-- SUPPLIED MATERIAL --
|---|
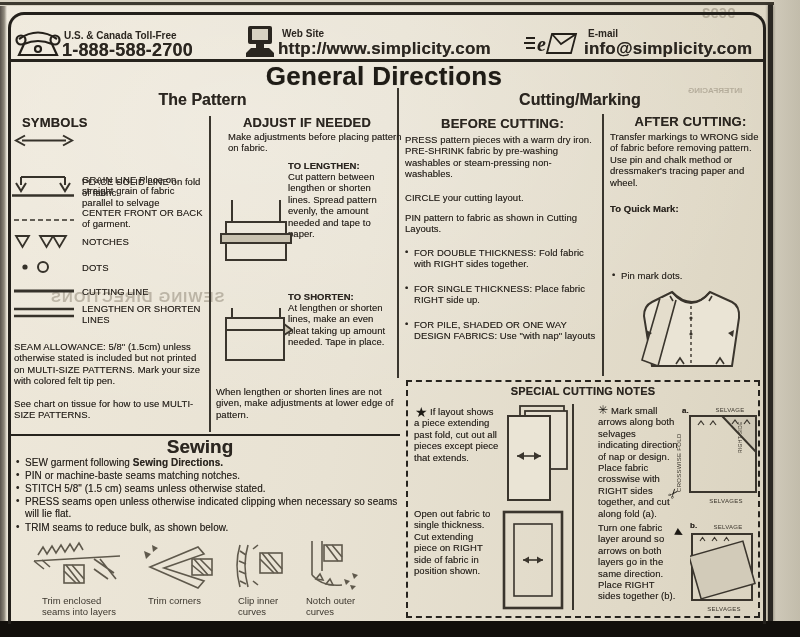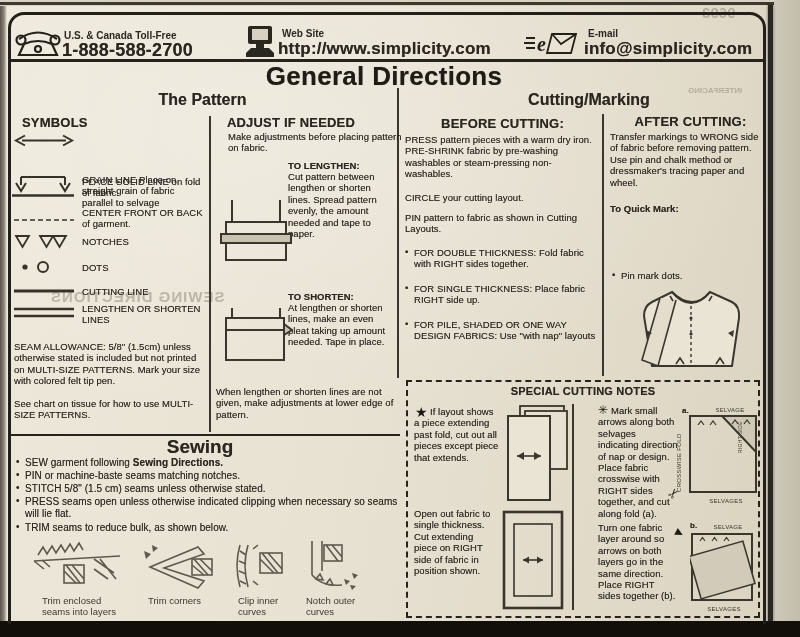--- a/index.html
+++ b/index.html
@@ -111,7 +111,7 @@
   <div id="page-title">General Directions</div>
 
   <div class="sect-head" style="left:10px;top:91px;width:385px;">The Pattern</div>
-  <div class="sect-head" style="left:400px;top:91px;width:360px;margin-left:9px;">Cutting/Marking</div>
+  <div class="sect-head" style="left:400px;top:91px;width:360px;">Cutting/Marking</div>
 
   <div class="vline" style="left:397px;top:88px;height:290px;"></div>
   <div class="vline" style="left:209px;top:116px;height:316px;width:1.5px;"></div>

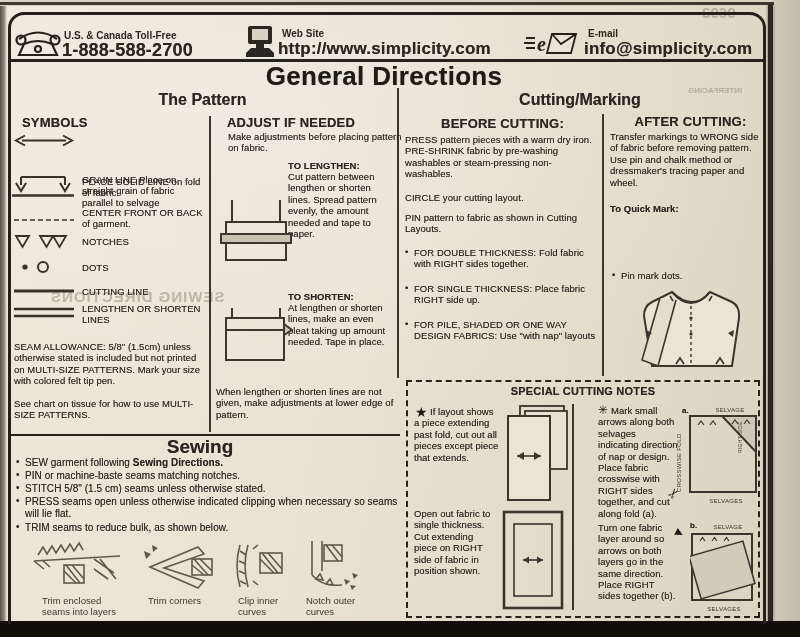--- a/index.html
+++ b/index.html
@@ -189,7 +189,7 @@
   <div class="t" style="left:14px;top:341px;width:188px;">SEAM ALLOWANCE: 5/8" (1.5cm) unless otherwise stated is included but not printed on MULTI-SIZE PATTERNS. Mark your size with colored felt tip pen.</div>
   <div class="t" style="left:14px;top:398px;width:188px;">See chart on tissue for how to use MULTI-SIZE PATTERNS.</div>
 
-  <div class="subhead" style="left:216px;top:115px;width:150px;text-align:center;">ADJUST IF NEEDED</div>
+  <div class="subhead" style="left:232px;top:115px;width:150px;text-align:center;">ADJUST IF NEEDED</div>
   <div class="t" style="left:208px;top:131px;width:176px;margin-left:20px;">Make adjustments before placing pattern on fabric.</div>
 
   <div class="t bold" style="left:288px;top:160px;width:104px;">TO LENGTHEN:</div>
|---|
-- ABOUT THIS TASK --
Would you write out the material above in full, exactly as given, except for its pictures?

-- ANSWER TO THE PROBLEM --
--- a/index.html
+++ b/index.html
@@ -111,7 +111,7 @@
   <div id="page-title">General Directions</div>
 
   <div class="sect-head" style="left:10px;top:91px;width:385px;">The Pattern</div>
-  <div class="sect-head" style="left:400px;top:91px;width:360px;margin-left:9px;">Cutting/Marking</div>
+  <div class="sect-head" style="left:400px;top:91px;width:360px;">Cutting/Marking</div>
 
   <div class="vline" style="left:397px;top:88px;height:290px;"></div>
   <div class="vline" style="left:209px;top:116px;height:316px;width:1.5px;"></div>

--- a/index.html
+++ b/index.html
@@ -189,7 +189,7 @@
   <div class="t" style="left:14px;top:341px;width:188px;">SEAM ALLOWANCE: 5/8" (1.5cm) unless otherwise stated is included but not printed on MULTI-SIZE PATTERNS. Mark your size with colored felt tip pen.</div>
   <div class="t" style="left:14px;top:398px;width:188px;">See chart on tissue for how to use MULTI-SIZE PATTERNS.</div>
 
-  <div class="subhead" style="left:216px;top:115px;width:150px;text-align:center;">ADJUST IF NEEDED</div>
+  <div class="subhead" style="left:232px;top:115px;width:150px;text-align:center;">ADJUST IF NEEDED</div>
   <div class="t" style="left:208px;top:131px;width:176px;margin-left:20px;">Make adjustments before placing pattern on fabric.</div>
 
   <div class="t bold" style="left:288px;top:160px;width:104px;">TO LENGTHEN:</div>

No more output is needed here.